A delegada Cristina Coelli Cicarelli, que comanda as apurações, disse que nos casos da jovem e da garota há semelhança no modo de agir da suspeita. “Ela procurou os cartórios para fazer os registros tardios das crianças, por meio de informações falsas, confirmadas por testemunhas. As duas vítimas foram registradas como filhas biológicas do casal, que teriam nascido em casa.” No caso mais recente, dois dias depois de sequestrada, a menina ganhou registro em São Joaquim de Bicas, na Grande BH. Nessa quarta-feira, representante do cartório informou que a certidão foi emitida com base em lei que prevê o requerimento amparado em depoimento de testemunhas para o registro da criança.
A delegada Cristina Coelli destaca que, no caso da jovem, há a versão de que houve entrega consensual da criança pela mãe biológica, hoje falecida. Depois, arrependida, a mulher não teria conseguido ter a filha de volta, diante das ameaças de Neli Neves. Ainda segundo a delegada, em outra versão testemunhas afirmam que Neli tomou a criança da mãe. O fato é que a família biológica da jovem e os parentes da acusada, que tinham proximidade, nunca denunciaram nada à polícia.

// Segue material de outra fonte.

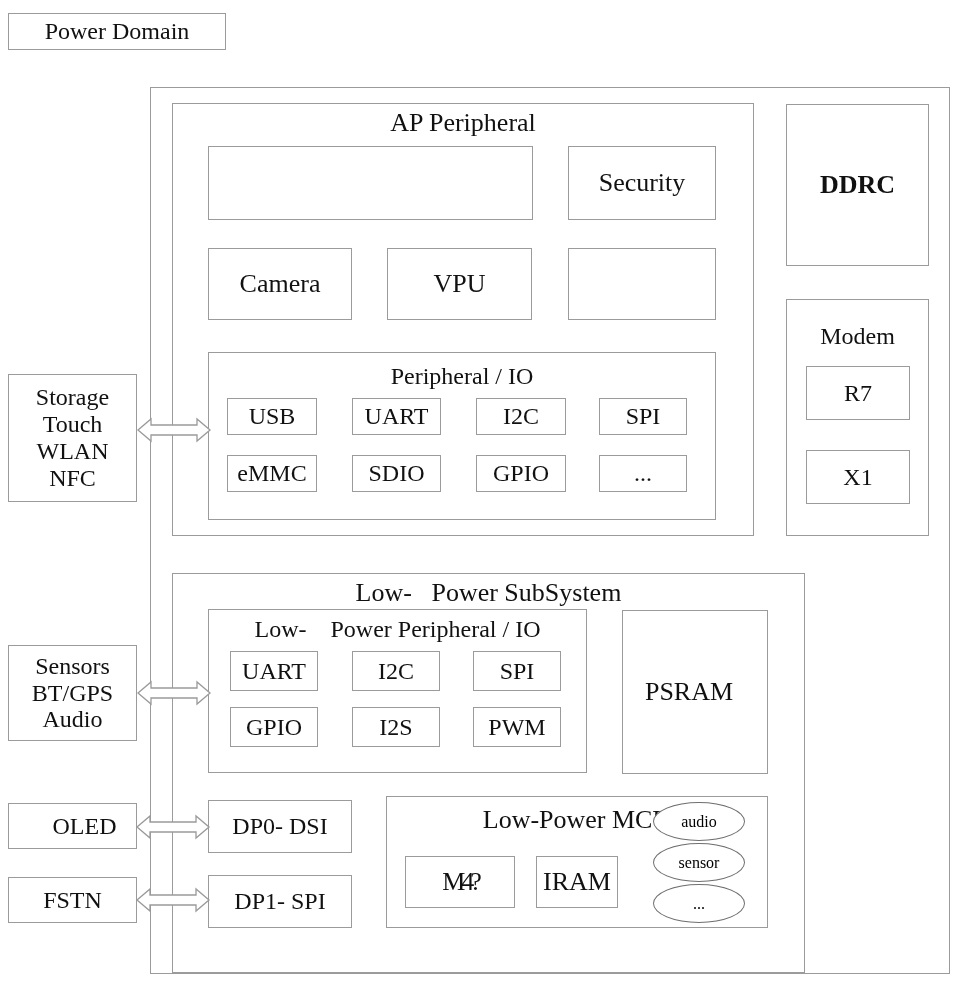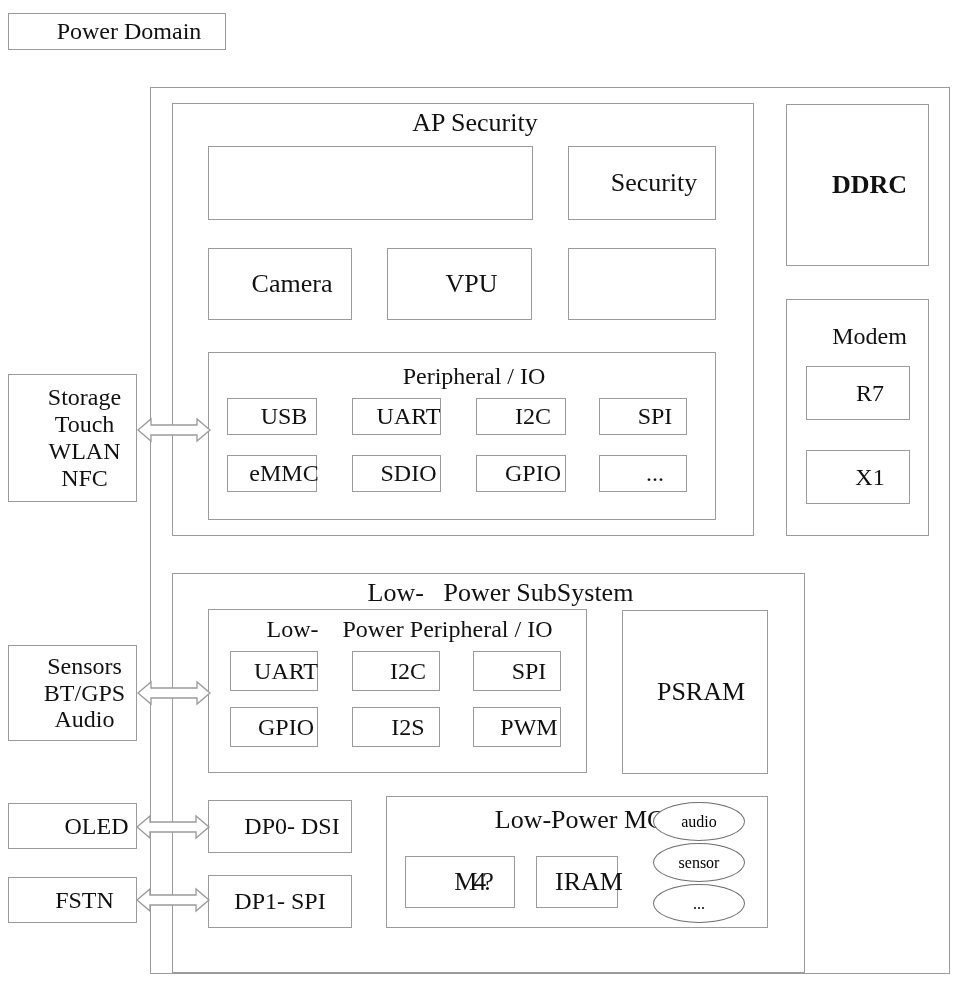--- a/index.html
+++ b/index.html
@@ -32,7 +32,6 @@
     white-space: pre;
     line-height: 1.12;
     color: #111111;
-    margin-left: 12px;
   }
   .ellipse {
     position: absolute;

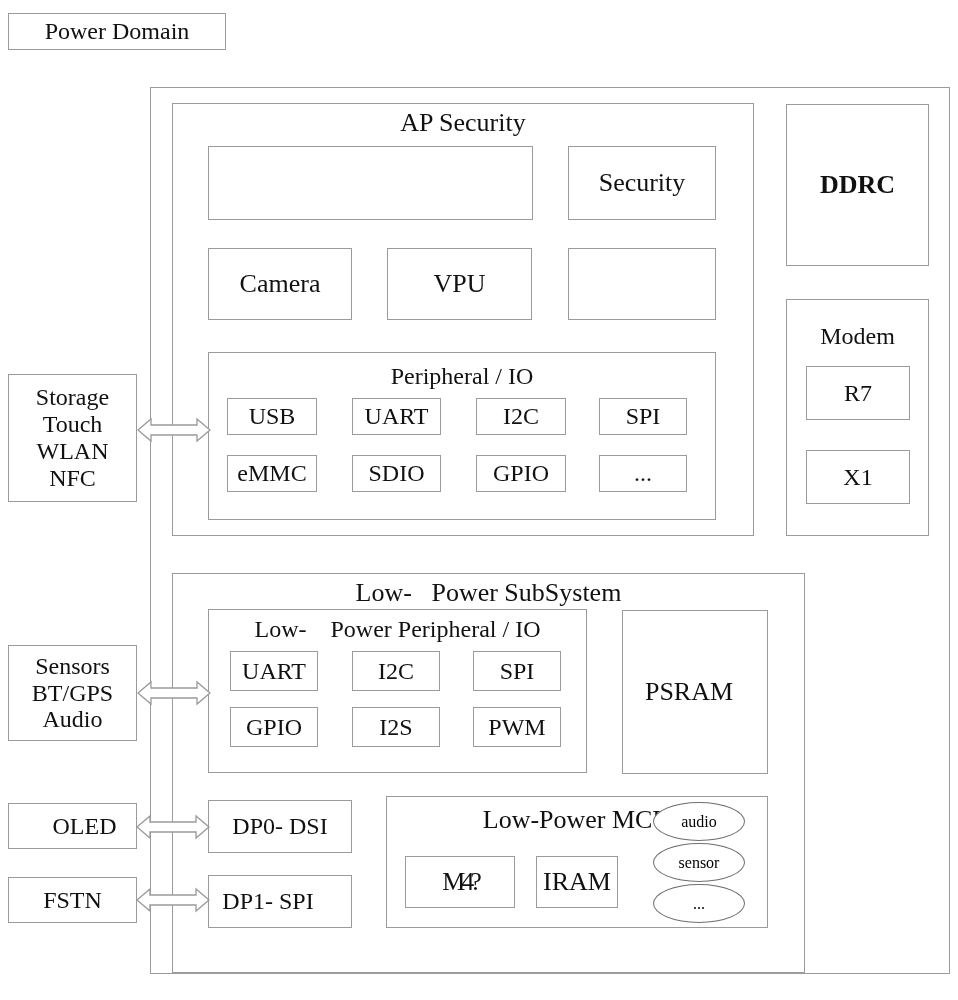--- a/index.html
+++ b/index.html
@@ -63,7 +63,7 @@
   <div class="box" style="left:150px; top:87px; width:800px; height:887px;"></div>
 
   <div class="box" style="left:172px; top:103px; width:582px; height:433px;"></div>
-  <div class="lbl f26" style="left:172px; top:108px; width:582px; height:30px;">AP Security</div>
+  <div class="lbl f26" style="left:172px; top:108px; width:582px; height:30px;">AP Peripheral</div>
 
   <div class="box" style="left:208px; top:146px; width:325px; height:74px;"></div>
 

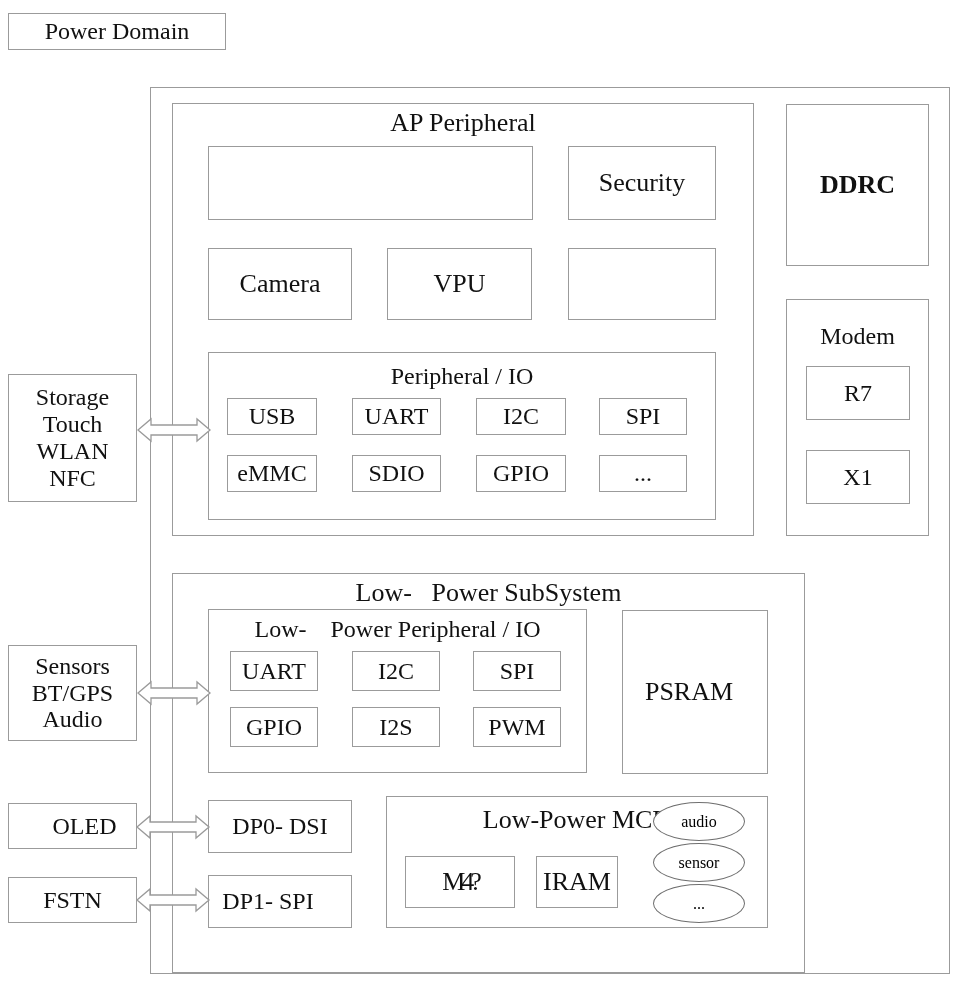--- a/index.html
+++ b/index.html
@@ -148,7 +148,7 @@
   <div class="lbl f24" style="left:208px; top:800px; width:144px; height:53px;">DP0- DSI</div>
 
   <div class="box" style="left:208px; top:875px; width:144px; height:53px;"></div>
-  <div class="lbl f24" style="left:196px; top:875px; width:144px; height:53px;">DP1- SPI</div>
+  <div class="lbl f24" style="left:208px; top:875px; width:144px; height:53px;">DP1- SPI</div>
 
   <div class="box" style="left:386px; top:796px; width:382px; height:132px;"></div>
   <div class="lbl f26" style="left:386px; top:805px; width:382px; height:30px;">Low-Power MCU</div>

Cristina Coelli não quis dar detalhes sobre que tipo de exploração de que a jovem era vítima, mas a Polícia Civil admite que o nome de Natália chegou a ser usado para aquisição de bens pela acusada. “Não tivemos como entrevistar a jovem, devido ao seu estado psicológico. Sabemos, por meio de depoimentos, que ela era mantida sob cárcere dominado. Desde a adolescência era vista em companhia do casal.” A delegada afirma que a possibilidade de exploração sexual será investigada, embora ainda não haja indícios desse crime. A polícia já sabe que a jovem frequentou a escola até a 6ª série e depois passou a ter uma vida reclusa.
Distúrbios
De acordo com a delegada, Neli Neves justificou que a jovem é portadora de problemas psíquicos. Porém, a policial disse que no imóvel da acusada foram encontrados documentos em nome da garota, o que sugere que ela era considerada pessoa capaz de seus atos. “O que percebemos nas conversas com os parentes de Neli é que ela é uma pessoa temida, que mantinha domínio sobre todos por meio de ameaças.”

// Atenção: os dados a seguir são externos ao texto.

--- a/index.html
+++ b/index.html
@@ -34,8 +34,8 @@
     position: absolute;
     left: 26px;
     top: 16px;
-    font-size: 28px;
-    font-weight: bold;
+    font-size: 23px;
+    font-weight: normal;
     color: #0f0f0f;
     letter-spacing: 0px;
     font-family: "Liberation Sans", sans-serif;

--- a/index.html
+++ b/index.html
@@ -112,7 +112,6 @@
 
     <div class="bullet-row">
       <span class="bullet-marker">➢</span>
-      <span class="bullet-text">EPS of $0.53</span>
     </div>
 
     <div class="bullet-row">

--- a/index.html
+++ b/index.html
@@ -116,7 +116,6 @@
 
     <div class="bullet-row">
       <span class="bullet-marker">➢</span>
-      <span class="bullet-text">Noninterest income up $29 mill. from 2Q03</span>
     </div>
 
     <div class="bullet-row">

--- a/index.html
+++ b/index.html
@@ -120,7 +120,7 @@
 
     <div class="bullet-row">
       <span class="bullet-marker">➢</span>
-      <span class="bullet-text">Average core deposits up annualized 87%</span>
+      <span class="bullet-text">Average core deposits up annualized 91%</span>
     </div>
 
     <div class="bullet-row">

Nessa quarta-feira, a acusada foi reconhecida formalmente pela menina sequestrada e pela mulher que cuida da criança, a artesã Líria Martins, de 74, com quem a vítima estava na feira de artesanato no dia do crime. A garotinha, em seu relato, contou que dormia em um quarto junto com a jovem de 24, que permanecia trancada em casa. Durante o reconhecimento, a menina disse que Neli mudou a cor do cabelo desde que a libertou, o que foi confirmado por outras cinco testemunhas já ouvidas no inquérito, em uma demonstração de que a acusada buscava despistar a polícia.
Os investigadores não descartam, entre outras, a hipótese de tráfico de pessoas para explicar o sequestro da menina, de acordo com uma fonte da Polícia Civil. O que se sabe até agora é que o desaparecimento da pequena de 7 anos, em princípio resolvido, é fio de meada que fez surgir muitas perguntas ainda sem resposta.